* [Task prompt]:
Repeat what the lines below say, word for word, and skip every image.

= = =

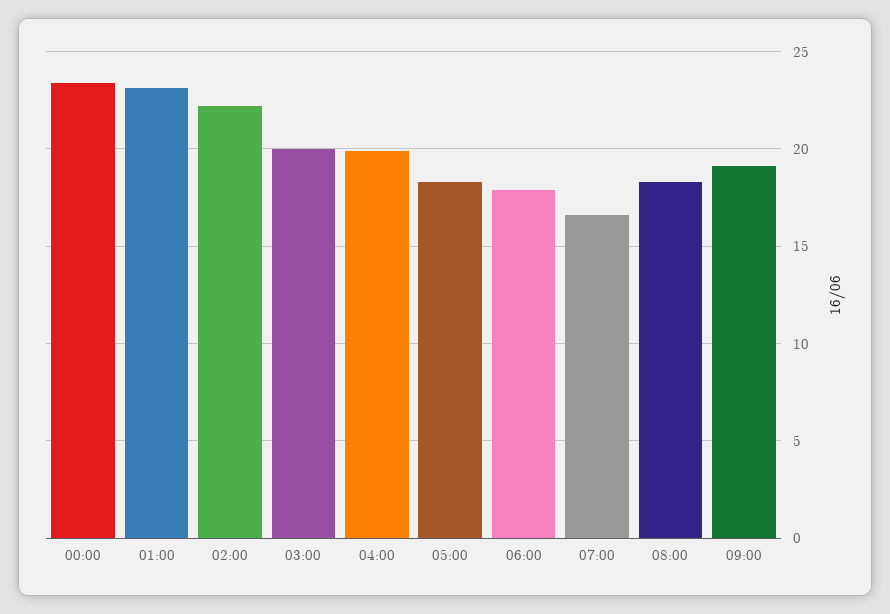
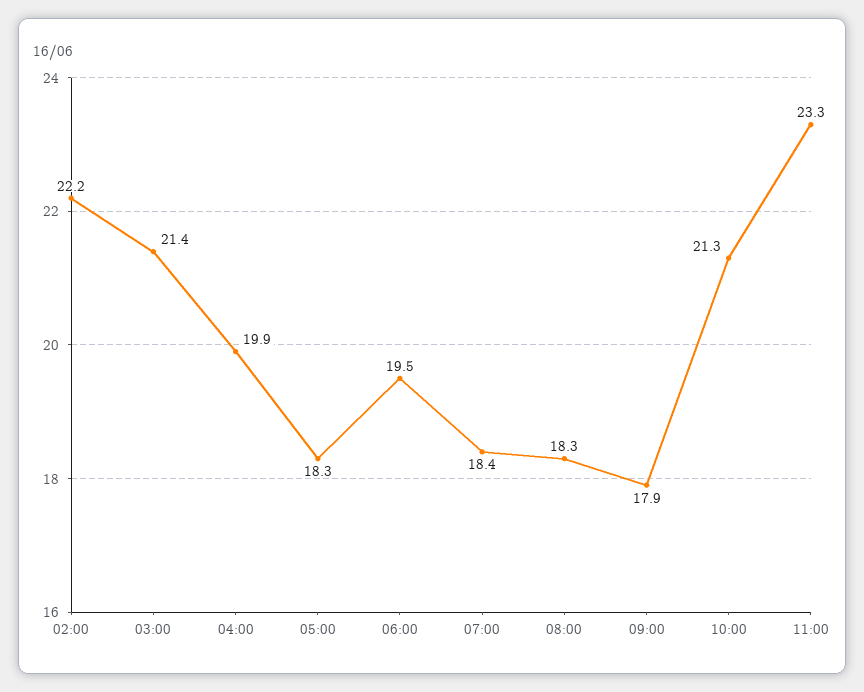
00:00: 23.5 -> none
01:00: 23 -> none
03:00: 20 -> 21.4
06:00: 18 -> 19.5
07:00: 16.5 -> 18.4
09:00: 19 -> 17.9
10:00: none -> 21.3
11:00: none -> 23.3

= = =

* [Solution to the exercise]:
00:00: 23.5 -> none
01:00: 23 -> none
03:00: 20 -> 21.4
06:00: 18 -> 19.5
07:00: 16.5 -> 18.4
09:00: 19 -> 17.9
10:00: none -> 21.3
11:00: none -> 23.3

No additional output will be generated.